[Before-and-after page screenshots]

_ _ _ _

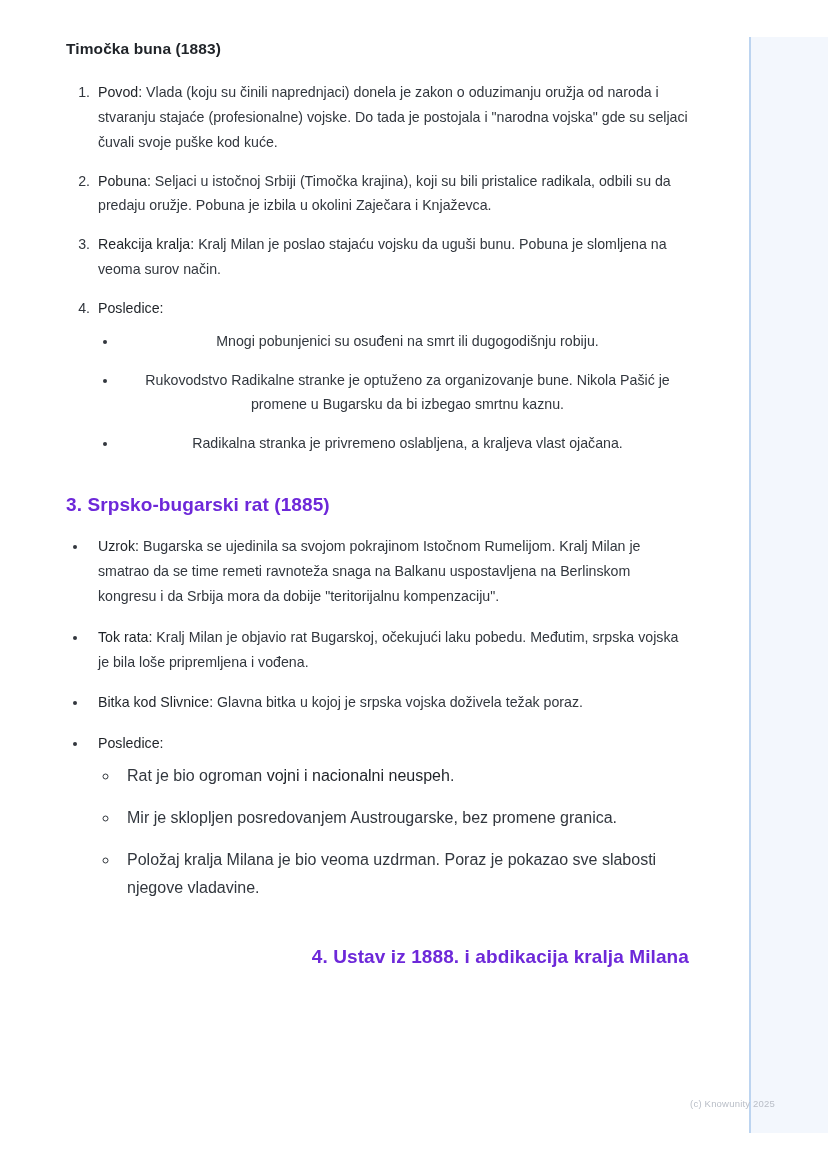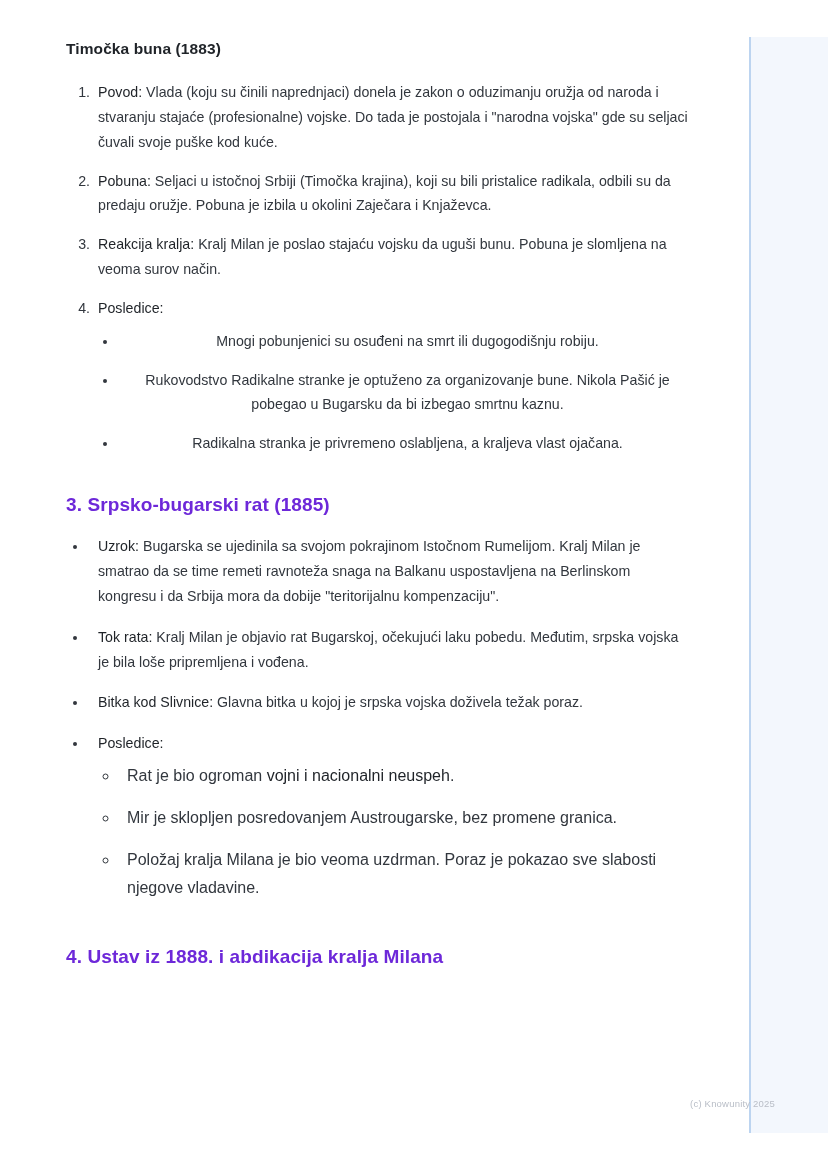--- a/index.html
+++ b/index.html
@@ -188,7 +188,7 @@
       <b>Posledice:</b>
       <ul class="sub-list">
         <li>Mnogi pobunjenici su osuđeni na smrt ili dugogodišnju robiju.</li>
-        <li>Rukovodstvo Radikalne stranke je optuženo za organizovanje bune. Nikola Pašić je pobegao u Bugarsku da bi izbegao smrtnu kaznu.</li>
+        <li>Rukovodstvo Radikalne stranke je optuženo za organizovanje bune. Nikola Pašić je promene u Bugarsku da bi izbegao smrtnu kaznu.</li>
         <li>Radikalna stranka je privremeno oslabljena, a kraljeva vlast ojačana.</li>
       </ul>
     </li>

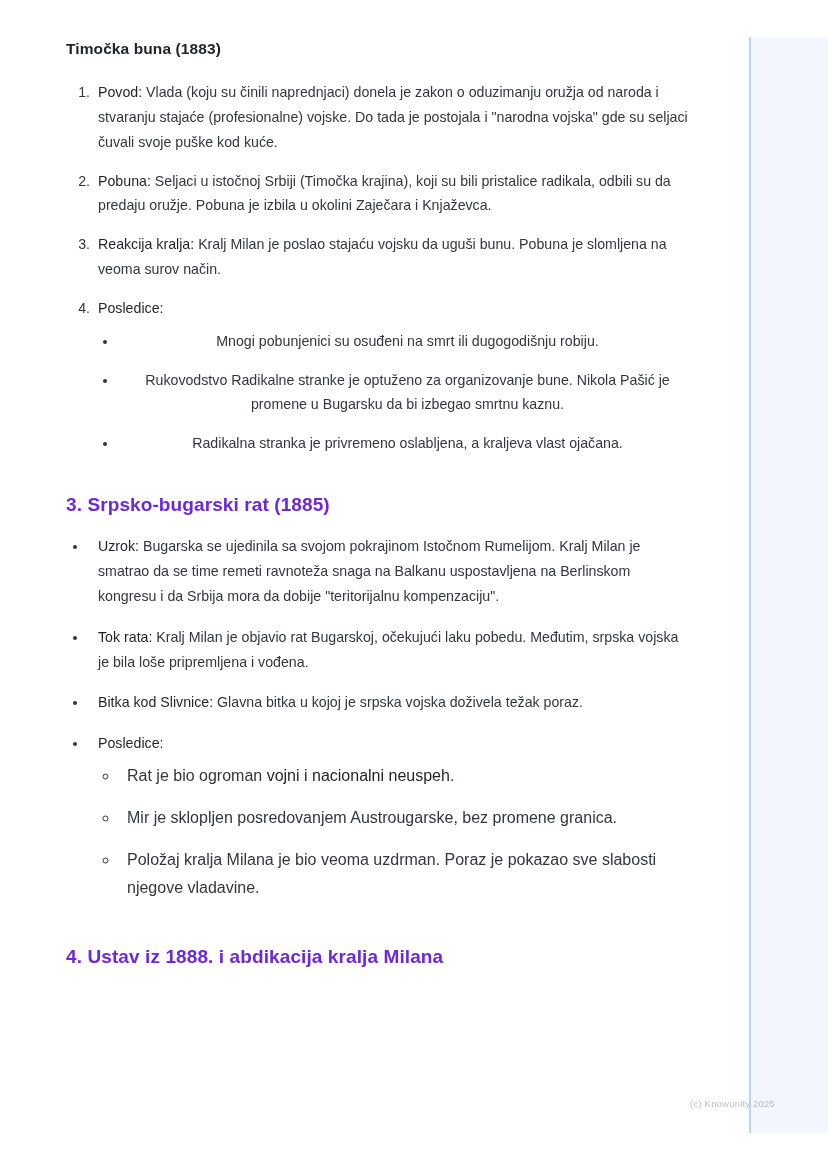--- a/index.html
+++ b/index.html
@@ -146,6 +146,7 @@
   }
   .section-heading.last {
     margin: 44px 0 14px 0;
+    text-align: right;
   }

_ _ _ _

● Prompt: Reproduce the entries above word for word. Pictures stay out.

● Answer section:
--- a/index.html
+++ b/index.html
@@ -188,7 +188,7 @@
       <b>Posledice:</b>
       <ul class="sub-list">
         <li>Mnogi pobunjenici su osuđeni na smrt ili dugogodišnju robiju.</li>
-        <li>Rukovodstvo Radikalne stranke je optuženo za organizovanje bune. Nikola Pašić je pobegao u Bugarsku da bi izbegao smrtnu kaznu.</li>
+        <li>Rukovodstvo Radikalne stranke je optuženo za organizovanje bune. Nikola Pašić je promene u Bugarsku da bi izbegao smrtnu kaznu.</li>
         <li>Radikalna stranka je privremeno oslabljena, a kraljeva vlast ojačana.</li>
       </ul>
     </li>

--- a/index.html
+++ b/index.html
@@ -146,6 +146,7 @@
   }
   .section-heading.last {
     margin: 44px 0 14px 0;
+    text-align: right;
   }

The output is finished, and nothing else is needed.